Saldırının ve direnişin yarattığı sonuçları tüm Türkiye ile birlikte gördük. ODTÜ yönetiminin yüzü, nesnel yaklaşım sahibi herkes için açığa çıktı.
Bu arada, ABB Başkanı Yavaş’ın “yurdu biz yapıp size hibe edelim” önerisi karşısında Verşan Kök’ün “yetkisizliğini” beyan etmesi de çarpıcıydı. Öte yandan Kavaklık Direnişi sürüyor olsa da ODTÜ’nün ve ülkemizdeki muhalefetin geldiği nokta da belirginleşmiştir:
ODTÜ’de mücadele eden öğrenciler ve hocalar çok önemli bir yurttaşlık görevini yerine getirmişler; üniversiteyi, üniversitenin özerkliğini, bilimin özgür koşullarda yerine getirilmesini çevre ve çeşitlilik bütünlüğü içinde savunmuşlardır.

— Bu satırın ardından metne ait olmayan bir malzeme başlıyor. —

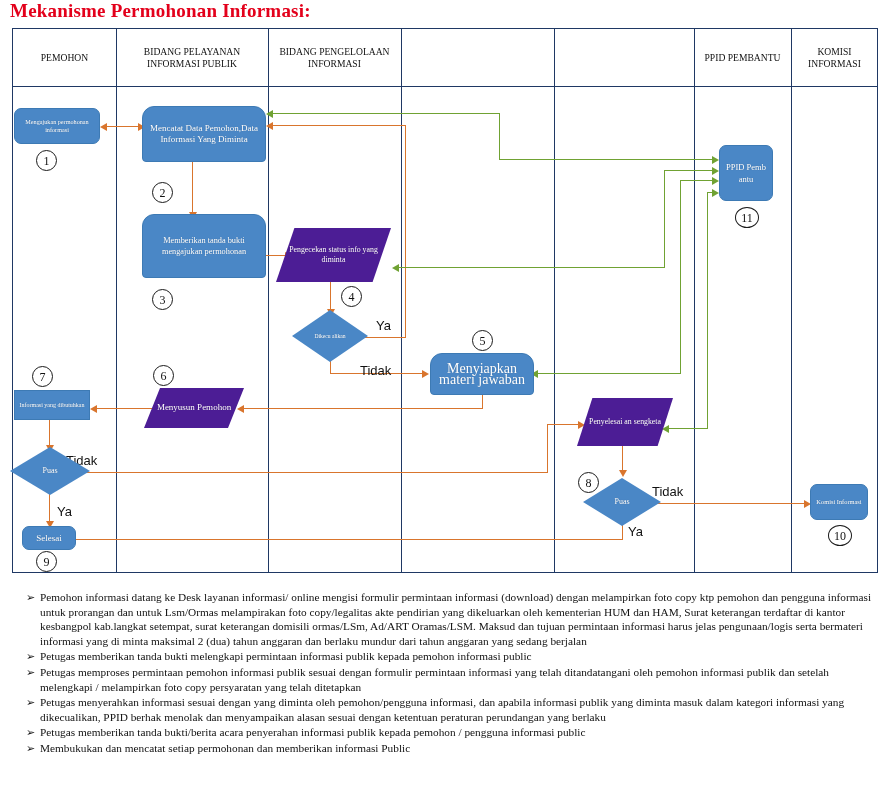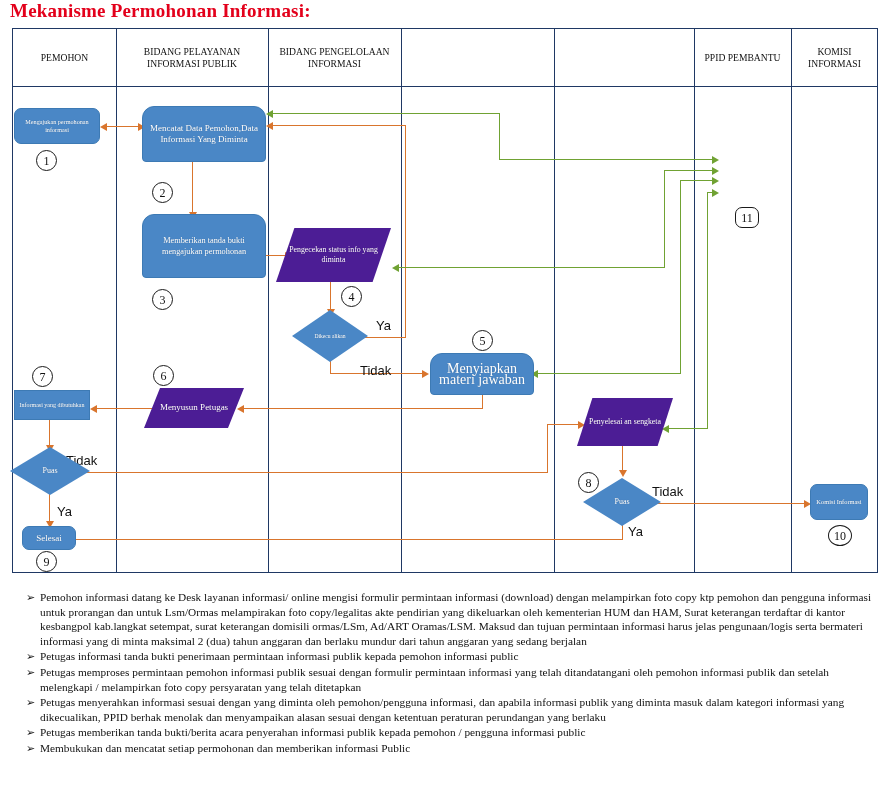--- a/index.html
+++ b/index.html
@@ -261,6 +261,9 @@
   </div>
   <div class="stepnum wide" style="left:828px;top:525px;">10</div>
 
+  <div class="shape rounded" style="left:719px;top:145px;width:54px;height:56px;">
+    <div class="shape-txt" style="font-size:8.5px;line-height:12.5px;">PPID Pemb antu</div>
+  </div>
   <div class="stepnum wide" style="left:735px;top:207px;border-radius:7px;">11</div>
 
   <div class="notes">

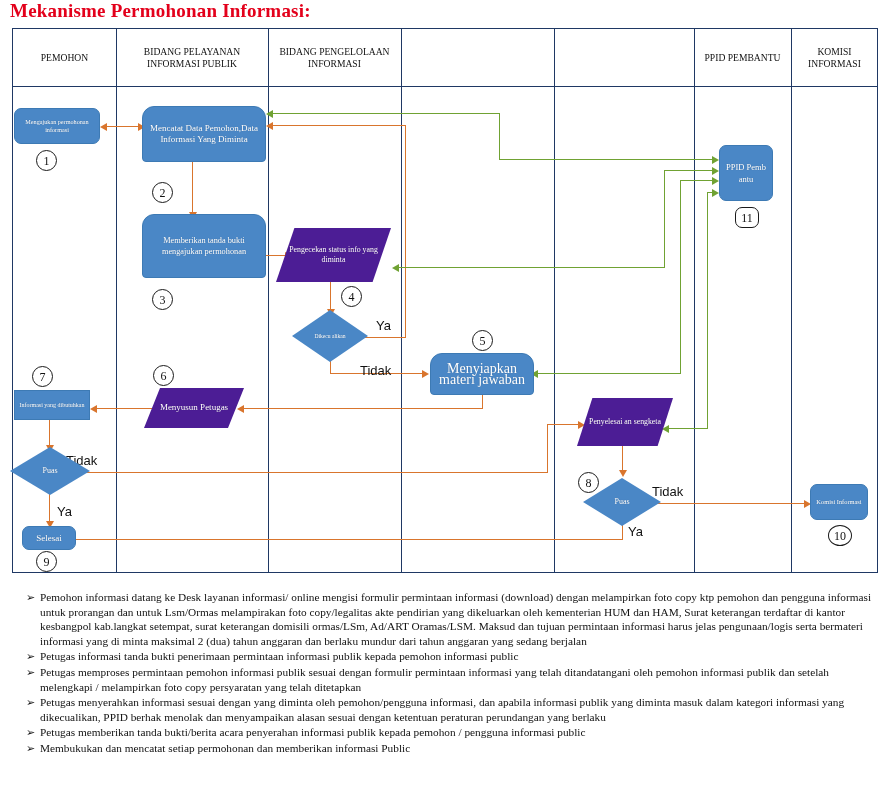--- a/index.html
+++ b/index.html
@@ -264,7 +264,7 @@
   <div class="shape rounded" style="left:719px;top:145px;width:54px;height:56px;">
     <div class="shape-txt" style="font-size:8.5px;line-height:12.5px;">PPID Pemb antu</div>
   </div>
-  <div class="stepnum wide" style="left:735px;top:207px;border-radius:7px;">11</div>
+  <div class="stepnum wide" style="left:735px;top:207px;">11</div>
 
   <div class="notes">
     <div class="note">

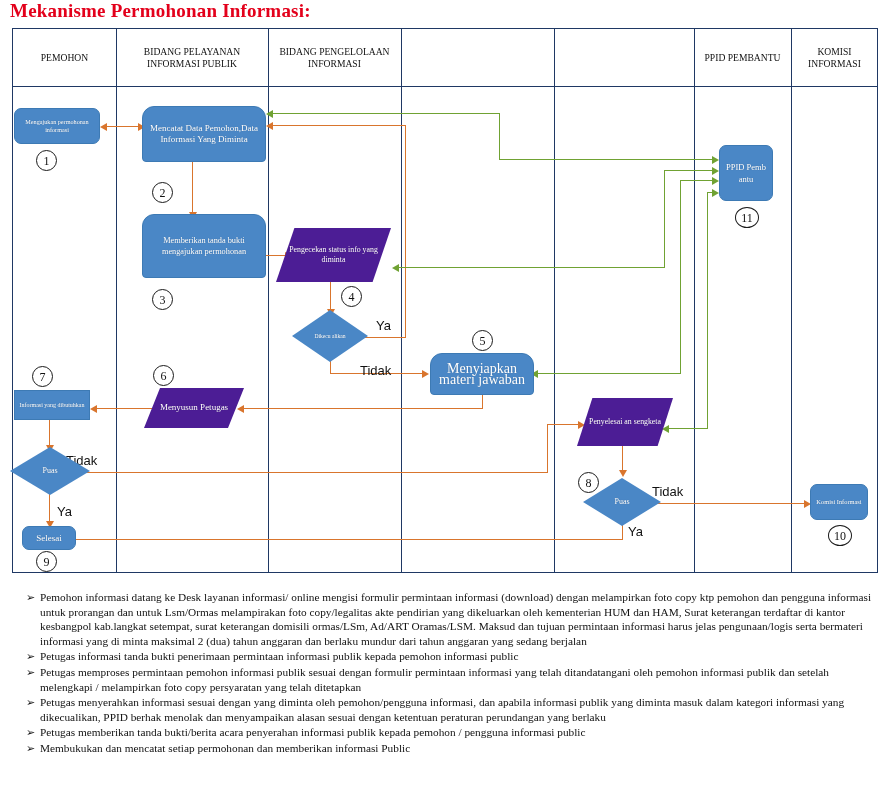--- a/index.html
+++ b/index.html
@@ -229,7 +229,7 @@
   <div class="stepnum" style="left:472px;top:330px;">5</div>
 
   <div class="shape para" style="left:144px;top:388px;width:100px;height:40px;">
-    <div class="shape-txt" style="font-size:9px;line-height:11.5px;">Menyusun Petugas</div>
+    <div class="shape-txt" style="font-size:9px;line-height:11.5px;">Menyusun Pemohon</div>
   </div>
   <div class="stepnum" style="left:153px;top:365px;">6</div>
 

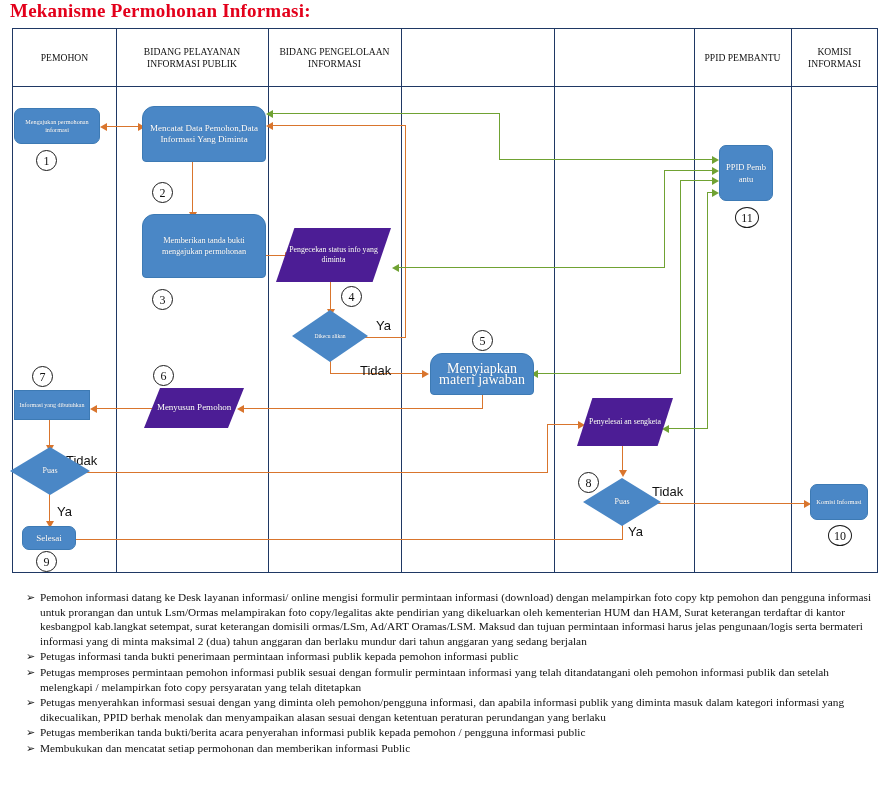--- a/index.html
+++ b/index.html
@@ -273,7 +273,7 @@
     </div>
     <div class="note">
       <div class="bullet">➢</div>
-      <div class="note-txt">Petugas informasi tanda bukti penerimaan permintaan informasi publik kepada pemohon informasi public</div>
+      <div class="note-txt">Petugas memberikan tanda bukti melengkapi permintaan informasi publik kepada pemohon informasi public</div>
     </div>
     <div class="note">
       <div class="bullet">➢</div>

Başta mezun dernekleri olmak üzere, böyle bir mücadeleye kayıtsız kalan ya da yanlış yorumlayan tüm toplumsal mücadele odaklarının kendilerini gözden geçirmeleri için yakıcı bir fırsat doğmuştur. Görünen o ki; bu fırsatı değerlendirme potansiyeli de çok güçlüdür. Toplumun Kavaklık direnişine verdiği tepkinin ağaçların kesilmesinin çok ötesinde üniversiteye ve bilime müdahale edilmesine yönelik bir tepki olduğu da görülmüştür. Önümüzdeki dönem, yerel yönetim seçimlerinin de gösterdiği doğrultuda tüm toplumsal mücadele odaklarının; örgütlülüğü yeniden keşfedekleri bir dönem olmaya gebedir. Kavaklık direnişi şunu çok açık hale getirdi: Binlerce polisin desteğinde kavakları keserken hedeflerini gerçekleştirdiklerine inananlar bir tarafta; her geçen gün daha güçlü mücadelelerin örgütlenmesinde yer alacaklar öbür tarafta.
O; müthiş bir çığlık ve müthiş bir soruydu: “Kesmeyin Hocam! Neden kesiyorsunuz?”